Tout cela pour dire qu’au-delà des compétences techniques, un banquier privé doit aussi avoir de fortes compétences sociales qui se reflètent dans une expérience diversifiée. C’est clair, le client fortuné a besoin d’avoir en face de lui un interlocuteur qui le comprend, qui comprend ses problèmes et ses désirs. Il faut aussi un vrai sens du service, être ouvert, prêt à accepter les différences. Et cela ne s’acquiert qu’avec de l’expérience, en se frottant à différentes cultures.»

«Il y a au moins 50 métiers dans une banque qui réclament au moins 50 compétences différentes. Avec une constante, essentielle: la capacité d’interagir rapidement et efficacement entre ces différentes compétences, dans l’intérêt du client.
S’il n’y a pas de voie royale pour devenir banquier, il y a quand même quelques nécessités: la première est une certaine passion, un intérêt, une fierté à se former à ce métier. La seconde, c’est l’ouverture sur le monde, la curiosité. Il faut être prêt à partir à l’étranger, comprendre d’autres cultures, avoir un vrai intérêt pour les autres, envie de les découvrir. La richesse de son parcours, y compris ses passions personnelles, est un des atouts du banquier.
En fin de compte, ces deux points sont ceux qui importent le plus quand nous engageons un nouveau collaborateur, plus important au fond que la formation académique suivie par le futur banquier.
J’ajouterais une troisième nécessité: avoir une tête bien faite plutôt qu’une tête bien pleine. C’est en tout cas ce que nous recherchons. Je dirais même que quelques têtes bien faites plutôt que des têtes bien pleines nous auraient probablement évité quelques catastrophes ces derniers mois.

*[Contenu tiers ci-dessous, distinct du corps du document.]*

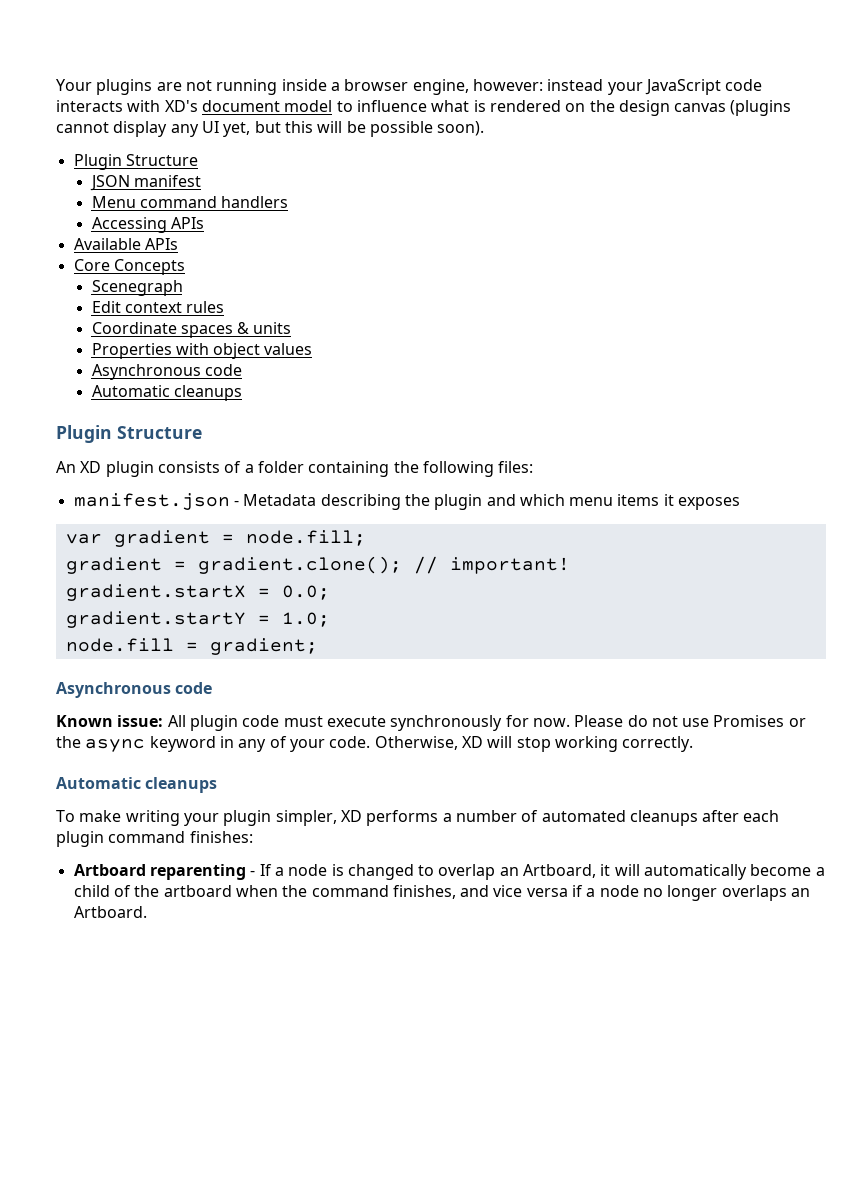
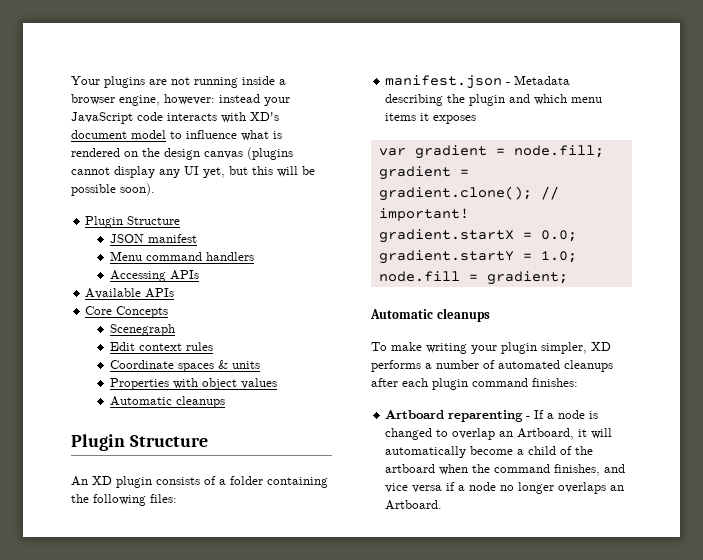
  Properties with object values
- Asynchronous code
  node.fill = gradient;
- Asynchronous code
- Known issue: All plugin code must execute synchronously for now. Please do not use Promises or the async keyword in any of your code. Otherwise, XD will stop working correctly.

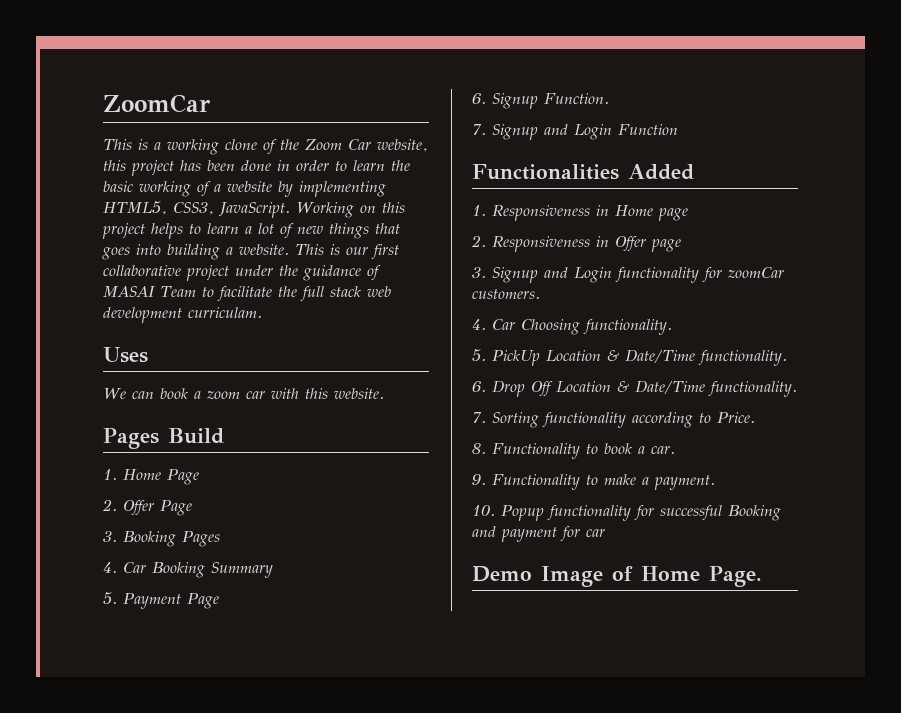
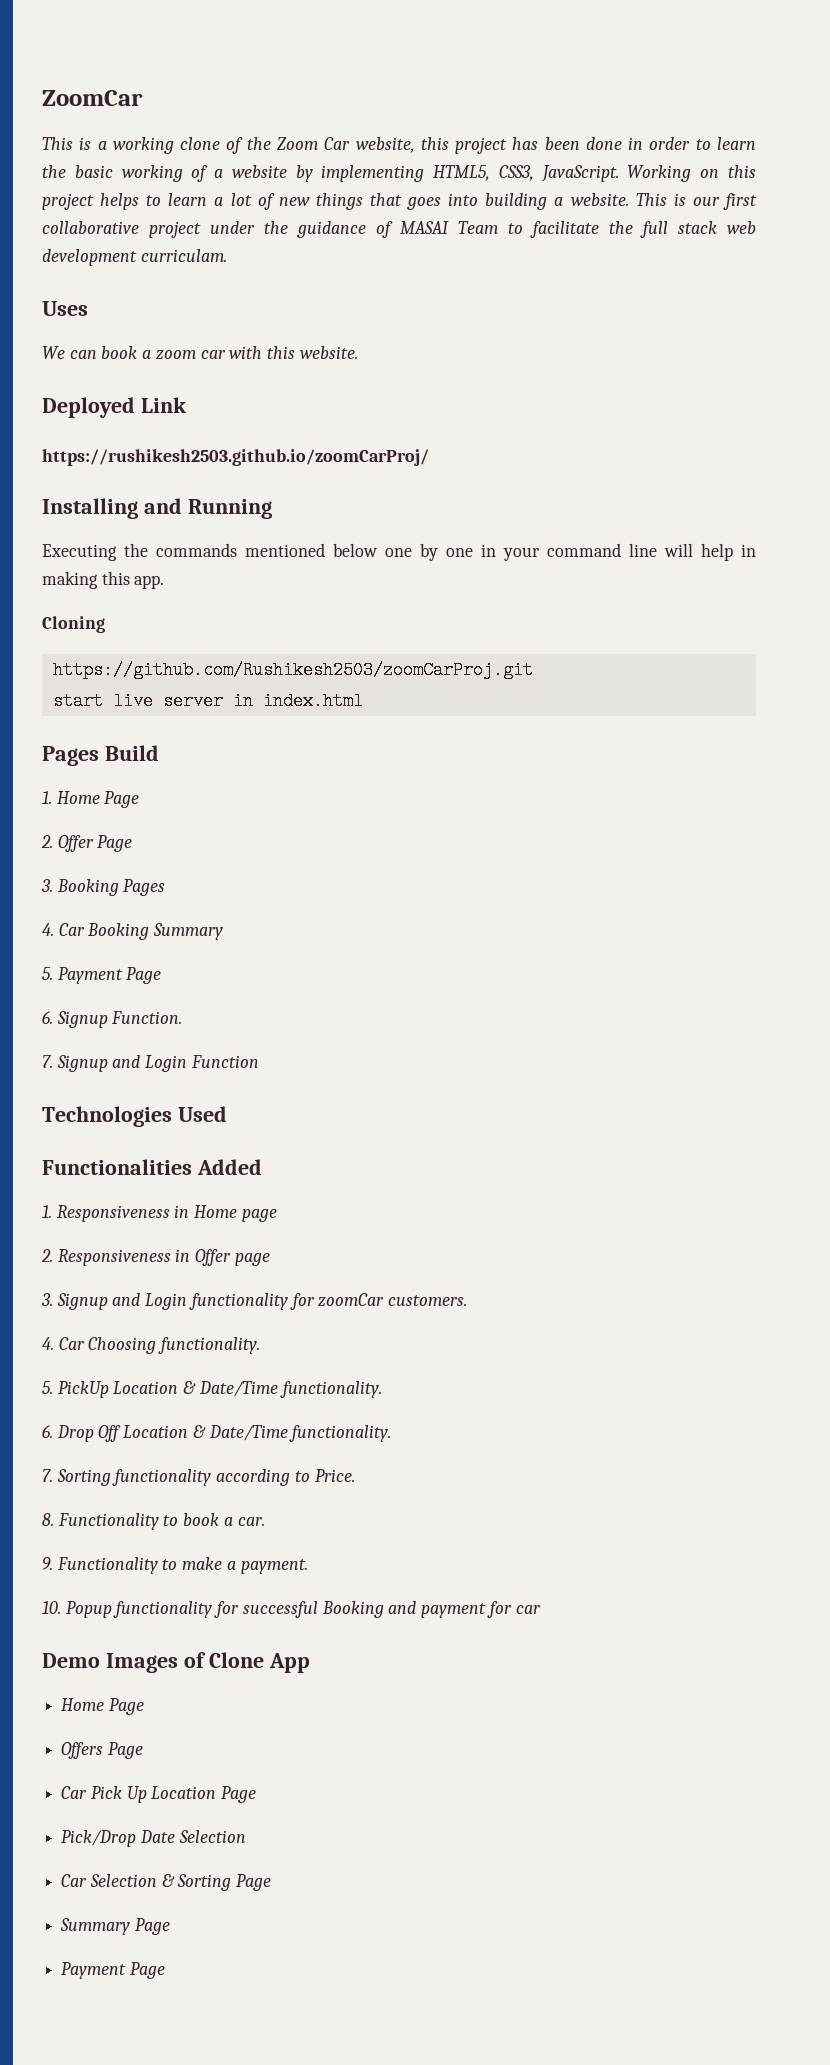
+ Deployed Link
+ https://rushikesh2503.github.io/zoomCarProj/
+ Installing and Running
+ Executing the commands mentioned below one by one in your command line will help in making this app.
+ Cloning
+ https://github.com/Rushikesh2503/zoomCarProj.git
+ start live server in index.html
+ Technologies Used
- Demo Image of Home Page.
+ Demo Images of Clone App
+ Home Page
+ Offers Page
+ Car Pick Up Location Page
+ Pick/Drop Date Selection
+ Car Selection & Sorting Page
+ Summary Page
+ Payment Page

Quant à savoir ce qui est le plus important entre compétences techniques et sociales, disons que, nous, les banquiers, sommes aussi responsables, dans la cuisine, de la qualité des produits et des plats que nous préparons, que de la manière dont ces plats sont servis à notre client. Il faut qu’ils soient bons, chauds et en adéquation avec les attentes du client. Ce qui n’est pas toujours un exercice facile, car il faut que le technicien en cuisine comprenne aussi les défis que représente le service des plats.»